Six Ideas That Made Us Think

1. Noisy Neighbors

It seems fair that people who live around airports would have grounds to complain about noise. And it seems reasonable that the FAA would respond by increasing noise standards and limiting flight times. Yet, as this policy paper from Mercatus reveals, the vast majority of noise complaints tend to come from tiny minority of airport neighbors: 

In 2015, for example, 6,852 of the 8,760 complaints submitted to Ronald Reagan Washington National Airport originated from one residence in the affluent Foxhall neighborhood of northwest Washington, DC…One individual in Strasburg, Colorado, 30 miles from Denver International Airport, complained 3,555 times in 2015, an average of 9.7 times per day….In October 2015, 53 Portola Valley, California, residents placed 25,259 calls to the airport—nearly 477 per person.

2. Who's Killing Advertising?

Bob Hoffman delivers a riveting stem-winder at a Dublin advertising award ceremony. Hoffman’s target is the business-side of advertising – the bookkeepers, the algorithms, the metrics – that is squeezing out creativity. Hoffman:     

Martin Sorrel, the CEO of WPP and the most powerful man in the history of the agency business, gave a talk in London. According to press reports, he told the conference: “Media has become ‘more important’ than the message.” This is unacceptable. Someone who believes media is more important than the message, believes the instruments are more important than the music; the canvas is more important than the painting; the bottle is more important than the beer.

Hoffman contends that the devaluation of creativity in advertising has prompted 400 million people worldwide to install ad-blockers on their web-browsers: “This is the largest boycott of anything in the history of humanity.” Superb speech.

3. The Case for a Messy Desk(top)

There are two types of people: those who organize and file the papers that arrive on their desks, and those who don’t. Tim Harford examines the research on which system is better, and he finds the lessons apply to email:  

Am I Wasting My Time Organizing Email? Yes, you are. People who use the search function find their email more quickly than those who click through carefully constructed systems of folders. The folder system feels better organized, but, unless the information arrives with a predictable structure, creating folders is laborious and worse than useless.

4. The Rise of Robots Comes to the Professions

Much has been written about how automation and artificial intelligence will displace low-skilled workers like machine operators and cab drivers. Yet as Richard and David Susskind argue in this HBR piece, the same is coming to the high-skill professions that were thought to be immune:

There are more monthly visits to the WebMD network, a collection of health websites, than to all the doctors in the United States. Annually, in the world of disputes, 60 million disagreements among eBay traders are resolved using “online dispute resolution” rather than lawyers and judges — this is three times the number of lawsuits filed each year in the entire U.S. court system…In 2011 the Vatican granted the first digital imprimatur to an app called “Confession” which helps people prepare for confession.

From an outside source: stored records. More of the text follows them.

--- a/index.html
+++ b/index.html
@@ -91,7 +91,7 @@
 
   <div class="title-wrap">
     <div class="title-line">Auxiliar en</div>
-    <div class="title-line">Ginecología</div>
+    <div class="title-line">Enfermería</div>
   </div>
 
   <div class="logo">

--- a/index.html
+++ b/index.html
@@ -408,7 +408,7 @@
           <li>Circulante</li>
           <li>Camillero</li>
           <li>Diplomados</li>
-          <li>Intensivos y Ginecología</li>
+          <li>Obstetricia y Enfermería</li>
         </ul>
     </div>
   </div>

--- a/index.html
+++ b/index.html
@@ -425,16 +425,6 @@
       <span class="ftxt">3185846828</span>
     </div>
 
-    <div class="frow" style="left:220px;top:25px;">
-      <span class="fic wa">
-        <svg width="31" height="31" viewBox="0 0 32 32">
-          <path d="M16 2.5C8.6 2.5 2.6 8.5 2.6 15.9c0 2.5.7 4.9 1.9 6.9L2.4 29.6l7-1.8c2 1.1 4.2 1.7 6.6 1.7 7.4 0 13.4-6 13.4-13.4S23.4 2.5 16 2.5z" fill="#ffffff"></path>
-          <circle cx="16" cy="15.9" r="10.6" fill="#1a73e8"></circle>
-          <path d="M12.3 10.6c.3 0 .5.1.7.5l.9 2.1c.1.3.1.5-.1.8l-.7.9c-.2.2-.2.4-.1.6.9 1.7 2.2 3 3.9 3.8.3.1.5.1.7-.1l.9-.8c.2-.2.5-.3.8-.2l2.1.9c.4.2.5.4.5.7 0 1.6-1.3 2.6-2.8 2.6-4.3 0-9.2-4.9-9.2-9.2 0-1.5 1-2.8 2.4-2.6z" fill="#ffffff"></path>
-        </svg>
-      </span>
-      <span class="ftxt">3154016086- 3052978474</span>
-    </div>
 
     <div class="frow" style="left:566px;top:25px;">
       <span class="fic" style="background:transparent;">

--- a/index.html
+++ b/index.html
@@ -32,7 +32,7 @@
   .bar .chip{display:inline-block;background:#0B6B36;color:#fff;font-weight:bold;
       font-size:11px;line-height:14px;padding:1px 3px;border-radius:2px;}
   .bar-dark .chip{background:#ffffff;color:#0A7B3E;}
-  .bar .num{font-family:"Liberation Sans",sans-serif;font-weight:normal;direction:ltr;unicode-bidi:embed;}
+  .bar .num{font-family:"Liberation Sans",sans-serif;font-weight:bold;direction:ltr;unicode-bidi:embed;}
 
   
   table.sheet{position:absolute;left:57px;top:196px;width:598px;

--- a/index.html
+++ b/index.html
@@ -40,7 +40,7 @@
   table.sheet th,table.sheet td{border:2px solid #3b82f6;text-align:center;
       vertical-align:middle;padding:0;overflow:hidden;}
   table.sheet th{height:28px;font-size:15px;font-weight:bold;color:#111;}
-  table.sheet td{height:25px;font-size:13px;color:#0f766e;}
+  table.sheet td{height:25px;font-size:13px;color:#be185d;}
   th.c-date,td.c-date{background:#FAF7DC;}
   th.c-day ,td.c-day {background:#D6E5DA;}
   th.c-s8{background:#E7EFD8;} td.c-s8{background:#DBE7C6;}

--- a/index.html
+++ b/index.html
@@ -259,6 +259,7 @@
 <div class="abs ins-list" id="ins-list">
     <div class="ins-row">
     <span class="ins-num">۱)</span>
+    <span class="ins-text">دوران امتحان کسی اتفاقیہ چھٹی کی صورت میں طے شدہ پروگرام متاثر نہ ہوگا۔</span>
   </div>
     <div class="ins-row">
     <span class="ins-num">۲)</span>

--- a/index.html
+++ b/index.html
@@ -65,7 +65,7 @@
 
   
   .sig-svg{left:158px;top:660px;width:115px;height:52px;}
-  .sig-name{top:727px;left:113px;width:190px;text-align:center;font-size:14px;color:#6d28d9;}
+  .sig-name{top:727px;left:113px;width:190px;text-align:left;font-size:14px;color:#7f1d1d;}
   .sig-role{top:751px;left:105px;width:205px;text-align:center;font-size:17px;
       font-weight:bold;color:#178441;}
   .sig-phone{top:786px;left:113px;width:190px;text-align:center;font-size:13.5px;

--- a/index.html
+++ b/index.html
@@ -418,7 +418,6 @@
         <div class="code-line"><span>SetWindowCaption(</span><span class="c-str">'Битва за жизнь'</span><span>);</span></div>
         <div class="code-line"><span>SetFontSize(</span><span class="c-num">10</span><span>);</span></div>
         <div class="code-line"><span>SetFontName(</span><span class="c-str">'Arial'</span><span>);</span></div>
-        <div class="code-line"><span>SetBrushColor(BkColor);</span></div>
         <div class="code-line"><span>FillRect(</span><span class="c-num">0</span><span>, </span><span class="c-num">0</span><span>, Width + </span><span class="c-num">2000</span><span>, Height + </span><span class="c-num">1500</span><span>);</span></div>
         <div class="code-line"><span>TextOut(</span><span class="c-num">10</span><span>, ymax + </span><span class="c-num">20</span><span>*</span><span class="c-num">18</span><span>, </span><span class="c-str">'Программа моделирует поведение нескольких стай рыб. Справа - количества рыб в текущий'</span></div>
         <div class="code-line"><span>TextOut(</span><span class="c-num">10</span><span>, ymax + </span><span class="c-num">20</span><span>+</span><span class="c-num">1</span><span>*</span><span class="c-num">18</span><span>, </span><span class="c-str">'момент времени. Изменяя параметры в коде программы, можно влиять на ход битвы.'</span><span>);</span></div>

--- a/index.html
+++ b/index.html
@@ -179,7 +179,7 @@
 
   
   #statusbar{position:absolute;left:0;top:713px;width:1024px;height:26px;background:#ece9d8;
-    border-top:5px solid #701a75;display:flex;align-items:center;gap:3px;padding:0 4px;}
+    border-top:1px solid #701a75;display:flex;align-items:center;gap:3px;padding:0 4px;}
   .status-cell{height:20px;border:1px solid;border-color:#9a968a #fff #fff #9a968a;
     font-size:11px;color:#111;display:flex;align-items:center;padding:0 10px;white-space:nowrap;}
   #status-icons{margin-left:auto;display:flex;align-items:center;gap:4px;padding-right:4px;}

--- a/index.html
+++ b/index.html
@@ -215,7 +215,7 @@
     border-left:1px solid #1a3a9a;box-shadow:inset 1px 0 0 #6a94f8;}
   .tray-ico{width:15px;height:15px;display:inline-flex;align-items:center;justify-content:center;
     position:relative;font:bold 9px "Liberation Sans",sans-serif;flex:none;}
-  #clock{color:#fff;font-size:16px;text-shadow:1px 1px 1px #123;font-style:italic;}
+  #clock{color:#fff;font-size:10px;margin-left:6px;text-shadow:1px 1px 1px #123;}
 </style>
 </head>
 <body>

The authors greet these changes with applause: “Today’s professions, as currently organized, are creaking. They are increasingly unaffordable, opaque, and inefficient, and they fail to deliver value evenly across our communities.”

5. Still Fit to Print

Jack Shafer of Politico reports on new, contrarian research regarding the death of newspapers: they were better off when they relied exclusively on print:

The circulation of the supposedly dying print product may be in decline, but it still reaches many more readers than the supposedly promising digital product in home markets, and this trend holds across all age groups. For all the expense of building, programming and hosting them, online editions haven't added much in the way of revenue, either.

For years, the standard view in the newspaper industry has been that print newspapers will eventually evolve into online editions and reconvene the mass audience newspapers enjoy there. But that’s not what’s happening. Readers continue to leave print newspapers, but they’re not migrating to the online editions.

6. How to Mess with Driverless Cars

Australia tested its first self-driving car this month. The response: a celebration of a new study that finds that many human drivers plan to subject the autonomous car to “the merciless justice of the playground”:

These drivers have declared their intention to drive aggressively, cut the driverless cars off, flout the right of way and generally act like the automotive version of Biff Tannen. They know driverless cars will have to obey their programming to prevent harm to humans, and will therefore meekly submit to the fuel-injected douchebaggery of the mortal. Apparently the only thing presently preventing these people from acting like the colossal jerks they are when behind the wheel is the risk of other drivers crashing into them, or possibly getting out of the car and shooting them. The advent of the driverless car could, therefore, usher in a whole new era of innovatively obnoxious motoring.